╔══

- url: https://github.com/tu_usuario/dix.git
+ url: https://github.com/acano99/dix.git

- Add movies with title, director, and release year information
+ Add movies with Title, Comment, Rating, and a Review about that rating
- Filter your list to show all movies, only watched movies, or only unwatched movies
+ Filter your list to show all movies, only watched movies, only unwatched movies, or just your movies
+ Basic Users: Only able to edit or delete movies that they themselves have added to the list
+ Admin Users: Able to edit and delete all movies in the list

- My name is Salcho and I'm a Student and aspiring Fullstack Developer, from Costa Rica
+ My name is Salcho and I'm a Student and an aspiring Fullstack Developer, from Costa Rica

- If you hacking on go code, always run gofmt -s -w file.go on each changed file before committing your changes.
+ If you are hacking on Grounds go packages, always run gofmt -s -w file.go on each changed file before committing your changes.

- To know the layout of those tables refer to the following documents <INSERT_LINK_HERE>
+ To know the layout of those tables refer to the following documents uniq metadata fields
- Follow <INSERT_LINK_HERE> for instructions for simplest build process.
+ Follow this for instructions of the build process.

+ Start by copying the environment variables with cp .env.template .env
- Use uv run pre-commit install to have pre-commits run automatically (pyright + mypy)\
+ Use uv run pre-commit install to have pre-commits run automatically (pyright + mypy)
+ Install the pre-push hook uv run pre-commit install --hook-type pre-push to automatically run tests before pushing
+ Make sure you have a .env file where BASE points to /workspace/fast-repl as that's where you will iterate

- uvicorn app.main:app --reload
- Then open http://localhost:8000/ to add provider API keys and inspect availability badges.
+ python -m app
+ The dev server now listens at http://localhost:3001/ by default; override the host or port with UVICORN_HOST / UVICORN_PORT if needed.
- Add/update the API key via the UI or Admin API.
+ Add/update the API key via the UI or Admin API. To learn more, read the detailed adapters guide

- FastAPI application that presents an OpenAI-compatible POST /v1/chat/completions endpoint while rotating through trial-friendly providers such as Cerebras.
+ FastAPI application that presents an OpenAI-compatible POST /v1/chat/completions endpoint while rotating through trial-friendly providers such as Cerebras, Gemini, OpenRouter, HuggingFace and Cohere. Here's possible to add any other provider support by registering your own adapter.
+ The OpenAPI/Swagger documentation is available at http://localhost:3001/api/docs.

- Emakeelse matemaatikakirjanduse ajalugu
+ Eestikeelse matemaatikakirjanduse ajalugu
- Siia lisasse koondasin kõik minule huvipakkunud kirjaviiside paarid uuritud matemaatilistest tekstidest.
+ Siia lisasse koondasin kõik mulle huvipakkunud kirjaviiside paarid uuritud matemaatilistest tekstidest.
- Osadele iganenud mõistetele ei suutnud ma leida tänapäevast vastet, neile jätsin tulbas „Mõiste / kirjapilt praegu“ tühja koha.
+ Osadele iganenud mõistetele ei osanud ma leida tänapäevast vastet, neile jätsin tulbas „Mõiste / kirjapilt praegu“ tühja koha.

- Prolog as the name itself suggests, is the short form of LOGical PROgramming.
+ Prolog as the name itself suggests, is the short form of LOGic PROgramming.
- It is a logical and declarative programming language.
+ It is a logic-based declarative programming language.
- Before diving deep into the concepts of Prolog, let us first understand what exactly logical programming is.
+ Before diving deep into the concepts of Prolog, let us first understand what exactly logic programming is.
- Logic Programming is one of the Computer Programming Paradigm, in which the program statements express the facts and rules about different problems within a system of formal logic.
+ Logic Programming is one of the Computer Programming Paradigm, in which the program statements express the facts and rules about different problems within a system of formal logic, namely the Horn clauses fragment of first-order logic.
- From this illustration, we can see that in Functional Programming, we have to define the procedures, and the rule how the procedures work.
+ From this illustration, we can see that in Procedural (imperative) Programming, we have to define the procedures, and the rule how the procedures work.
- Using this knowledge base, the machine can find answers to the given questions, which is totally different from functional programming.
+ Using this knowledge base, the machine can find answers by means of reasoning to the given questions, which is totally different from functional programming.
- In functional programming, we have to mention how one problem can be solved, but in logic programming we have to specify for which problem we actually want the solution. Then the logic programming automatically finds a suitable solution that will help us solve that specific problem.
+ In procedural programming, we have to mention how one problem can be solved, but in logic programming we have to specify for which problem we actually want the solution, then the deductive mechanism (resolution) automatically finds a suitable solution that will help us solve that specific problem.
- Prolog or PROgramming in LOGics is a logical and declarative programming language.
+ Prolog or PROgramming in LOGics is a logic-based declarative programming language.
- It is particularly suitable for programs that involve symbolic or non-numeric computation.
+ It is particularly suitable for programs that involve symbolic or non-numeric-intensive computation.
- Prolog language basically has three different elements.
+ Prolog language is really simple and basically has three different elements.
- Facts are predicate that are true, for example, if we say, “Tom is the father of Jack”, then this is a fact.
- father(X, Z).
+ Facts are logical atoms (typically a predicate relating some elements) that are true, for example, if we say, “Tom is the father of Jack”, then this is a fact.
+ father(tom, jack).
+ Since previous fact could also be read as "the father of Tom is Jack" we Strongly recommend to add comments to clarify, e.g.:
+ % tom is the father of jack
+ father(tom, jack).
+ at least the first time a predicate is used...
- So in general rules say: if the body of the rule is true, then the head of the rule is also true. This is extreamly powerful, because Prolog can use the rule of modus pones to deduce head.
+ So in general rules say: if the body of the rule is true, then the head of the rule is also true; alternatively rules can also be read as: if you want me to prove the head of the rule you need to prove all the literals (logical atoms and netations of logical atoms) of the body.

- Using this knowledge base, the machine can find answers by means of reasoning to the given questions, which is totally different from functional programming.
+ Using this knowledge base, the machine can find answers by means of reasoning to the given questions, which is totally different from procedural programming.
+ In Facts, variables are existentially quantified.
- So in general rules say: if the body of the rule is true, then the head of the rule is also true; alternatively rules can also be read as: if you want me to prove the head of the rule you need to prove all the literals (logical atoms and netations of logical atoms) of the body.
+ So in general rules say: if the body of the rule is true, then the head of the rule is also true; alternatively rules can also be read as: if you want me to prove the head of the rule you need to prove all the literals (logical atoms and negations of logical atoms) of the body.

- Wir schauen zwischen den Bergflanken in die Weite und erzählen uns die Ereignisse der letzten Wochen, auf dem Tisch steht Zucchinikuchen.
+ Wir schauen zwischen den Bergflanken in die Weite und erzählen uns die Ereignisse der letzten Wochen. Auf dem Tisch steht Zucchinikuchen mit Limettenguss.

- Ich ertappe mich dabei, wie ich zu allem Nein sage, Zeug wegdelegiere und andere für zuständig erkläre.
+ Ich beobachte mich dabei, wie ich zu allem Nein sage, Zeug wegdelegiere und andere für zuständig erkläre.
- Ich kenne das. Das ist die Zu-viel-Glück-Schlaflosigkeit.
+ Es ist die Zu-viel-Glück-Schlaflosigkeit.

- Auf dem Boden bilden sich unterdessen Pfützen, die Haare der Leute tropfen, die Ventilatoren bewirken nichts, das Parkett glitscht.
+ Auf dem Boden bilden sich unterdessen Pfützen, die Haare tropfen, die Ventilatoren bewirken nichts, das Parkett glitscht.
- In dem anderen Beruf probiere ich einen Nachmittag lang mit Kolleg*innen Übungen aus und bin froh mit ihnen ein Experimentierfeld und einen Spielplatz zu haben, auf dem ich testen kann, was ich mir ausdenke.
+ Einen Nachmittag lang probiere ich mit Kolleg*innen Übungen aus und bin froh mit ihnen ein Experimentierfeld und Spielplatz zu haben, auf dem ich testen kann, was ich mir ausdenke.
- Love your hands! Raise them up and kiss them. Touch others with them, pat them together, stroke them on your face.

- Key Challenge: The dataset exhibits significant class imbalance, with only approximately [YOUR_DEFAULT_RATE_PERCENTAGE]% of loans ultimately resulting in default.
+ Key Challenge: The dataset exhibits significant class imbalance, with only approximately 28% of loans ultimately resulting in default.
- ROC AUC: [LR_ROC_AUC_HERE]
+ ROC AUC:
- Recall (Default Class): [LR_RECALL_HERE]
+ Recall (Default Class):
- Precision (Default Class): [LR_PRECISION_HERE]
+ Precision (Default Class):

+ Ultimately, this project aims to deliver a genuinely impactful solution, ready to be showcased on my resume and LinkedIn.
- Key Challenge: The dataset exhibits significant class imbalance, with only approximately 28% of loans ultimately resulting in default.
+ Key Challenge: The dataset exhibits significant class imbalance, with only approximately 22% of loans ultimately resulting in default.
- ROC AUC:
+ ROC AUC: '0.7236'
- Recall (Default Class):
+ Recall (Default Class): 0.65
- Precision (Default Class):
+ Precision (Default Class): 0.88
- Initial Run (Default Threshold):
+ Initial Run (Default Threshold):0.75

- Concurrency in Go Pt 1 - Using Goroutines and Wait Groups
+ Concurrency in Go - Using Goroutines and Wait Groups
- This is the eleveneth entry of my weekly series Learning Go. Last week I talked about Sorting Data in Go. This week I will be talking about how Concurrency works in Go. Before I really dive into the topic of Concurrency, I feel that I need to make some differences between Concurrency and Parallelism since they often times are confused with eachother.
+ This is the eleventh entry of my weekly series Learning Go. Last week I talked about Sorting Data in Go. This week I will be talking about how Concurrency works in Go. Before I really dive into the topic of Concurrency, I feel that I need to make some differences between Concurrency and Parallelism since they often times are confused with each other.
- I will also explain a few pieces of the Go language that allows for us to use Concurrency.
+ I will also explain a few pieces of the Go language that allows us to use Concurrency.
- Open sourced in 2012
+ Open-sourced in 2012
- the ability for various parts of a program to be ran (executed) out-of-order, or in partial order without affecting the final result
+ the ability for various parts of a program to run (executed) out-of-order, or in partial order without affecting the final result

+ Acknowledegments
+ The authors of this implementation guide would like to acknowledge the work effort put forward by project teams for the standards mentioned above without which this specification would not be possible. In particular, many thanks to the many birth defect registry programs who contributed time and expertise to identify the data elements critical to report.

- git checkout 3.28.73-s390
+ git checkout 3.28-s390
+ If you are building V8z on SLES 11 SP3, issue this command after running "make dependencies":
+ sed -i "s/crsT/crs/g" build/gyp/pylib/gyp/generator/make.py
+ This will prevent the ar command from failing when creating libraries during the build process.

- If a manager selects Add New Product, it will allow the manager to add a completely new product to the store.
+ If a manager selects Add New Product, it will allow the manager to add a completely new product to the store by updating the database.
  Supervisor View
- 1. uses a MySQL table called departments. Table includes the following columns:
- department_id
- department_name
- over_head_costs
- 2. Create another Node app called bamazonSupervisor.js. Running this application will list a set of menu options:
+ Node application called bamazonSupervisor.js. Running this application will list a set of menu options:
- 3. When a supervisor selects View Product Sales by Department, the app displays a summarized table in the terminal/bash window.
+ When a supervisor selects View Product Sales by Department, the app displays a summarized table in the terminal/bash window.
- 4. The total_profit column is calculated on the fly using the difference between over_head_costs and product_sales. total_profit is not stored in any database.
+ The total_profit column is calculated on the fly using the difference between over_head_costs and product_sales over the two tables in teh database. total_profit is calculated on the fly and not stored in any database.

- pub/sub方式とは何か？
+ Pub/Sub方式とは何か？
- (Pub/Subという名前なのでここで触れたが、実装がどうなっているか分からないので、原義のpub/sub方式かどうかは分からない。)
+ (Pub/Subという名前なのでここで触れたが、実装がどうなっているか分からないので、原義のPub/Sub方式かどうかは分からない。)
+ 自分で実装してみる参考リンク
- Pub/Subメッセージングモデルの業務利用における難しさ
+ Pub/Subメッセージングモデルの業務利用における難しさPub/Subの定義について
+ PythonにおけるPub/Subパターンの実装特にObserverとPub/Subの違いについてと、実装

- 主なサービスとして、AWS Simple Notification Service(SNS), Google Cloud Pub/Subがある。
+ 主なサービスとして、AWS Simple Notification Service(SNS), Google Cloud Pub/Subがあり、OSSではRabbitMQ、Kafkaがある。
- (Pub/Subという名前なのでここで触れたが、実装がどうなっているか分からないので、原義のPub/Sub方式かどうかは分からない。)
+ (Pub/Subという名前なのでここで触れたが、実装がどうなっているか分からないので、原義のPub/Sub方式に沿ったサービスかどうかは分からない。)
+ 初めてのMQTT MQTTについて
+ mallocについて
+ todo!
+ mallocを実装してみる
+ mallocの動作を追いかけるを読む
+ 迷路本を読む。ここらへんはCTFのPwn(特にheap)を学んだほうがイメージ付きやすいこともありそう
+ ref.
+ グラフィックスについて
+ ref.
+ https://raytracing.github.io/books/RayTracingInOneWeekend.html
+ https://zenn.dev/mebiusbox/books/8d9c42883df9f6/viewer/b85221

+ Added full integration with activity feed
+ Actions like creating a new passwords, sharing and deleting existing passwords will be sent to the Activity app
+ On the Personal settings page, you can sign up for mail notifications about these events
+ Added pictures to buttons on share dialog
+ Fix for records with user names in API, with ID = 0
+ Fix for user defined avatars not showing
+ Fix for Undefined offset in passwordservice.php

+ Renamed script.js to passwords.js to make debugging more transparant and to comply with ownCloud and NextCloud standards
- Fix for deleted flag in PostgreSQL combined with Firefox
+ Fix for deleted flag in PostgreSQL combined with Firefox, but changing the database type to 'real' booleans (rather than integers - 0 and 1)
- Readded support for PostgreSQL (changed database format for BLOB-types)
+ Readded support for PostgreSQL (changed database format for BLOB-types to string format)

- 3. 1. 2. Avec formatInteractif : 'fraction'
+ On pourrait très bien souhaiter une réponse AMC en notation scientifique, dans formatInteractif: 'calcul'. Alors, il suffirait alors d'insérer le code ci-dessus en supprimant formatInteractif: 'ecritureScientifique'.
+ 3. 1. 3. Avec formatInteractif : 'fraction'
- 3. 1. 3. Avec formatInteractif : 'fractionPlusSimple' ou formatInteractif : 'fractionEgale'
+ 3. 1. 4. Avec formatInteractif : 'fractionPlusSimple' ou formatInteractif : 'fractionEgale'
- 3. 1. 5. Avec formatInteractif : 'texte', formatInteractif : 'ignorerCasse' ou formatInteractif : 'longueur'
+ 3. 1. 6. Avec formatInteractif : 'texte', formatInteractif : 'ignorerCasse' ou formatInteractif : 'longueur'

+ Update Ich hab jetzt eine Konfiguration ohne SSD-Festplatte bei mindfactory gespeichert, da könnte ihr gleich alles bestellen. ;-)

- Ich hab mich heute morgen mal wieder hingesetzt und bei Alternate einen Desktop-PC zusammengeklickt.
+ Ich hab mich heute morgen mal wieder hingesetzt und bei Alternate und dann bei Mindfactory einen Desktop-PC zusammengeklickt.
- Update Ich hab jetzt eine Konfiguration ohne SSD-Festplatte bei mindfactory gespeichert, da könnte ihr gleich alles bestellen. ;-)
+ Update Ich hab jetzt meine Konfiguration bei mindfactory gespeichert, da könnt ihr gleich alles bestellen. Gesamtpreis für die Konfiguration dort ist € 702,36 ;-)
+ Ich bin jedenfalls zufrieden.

╚══

Problem statement: Gather all lines of the records that include the word "compatible".

Expected answer:
- FastAPI application that presents an OpenAI-compatible POST /v1/chat/completions endpoint while rotating through trial-friendly providers such as Cerebras.
+ FastAPI application that presents an OpenAI-compatible POST /v1/chat/completions endpoint while rotating through trial-friendly providers such as Cerebras, Gemini, OpenRouter, HuggingFace and Cohere. Here's possible to add any other provider support by registering your own adapter.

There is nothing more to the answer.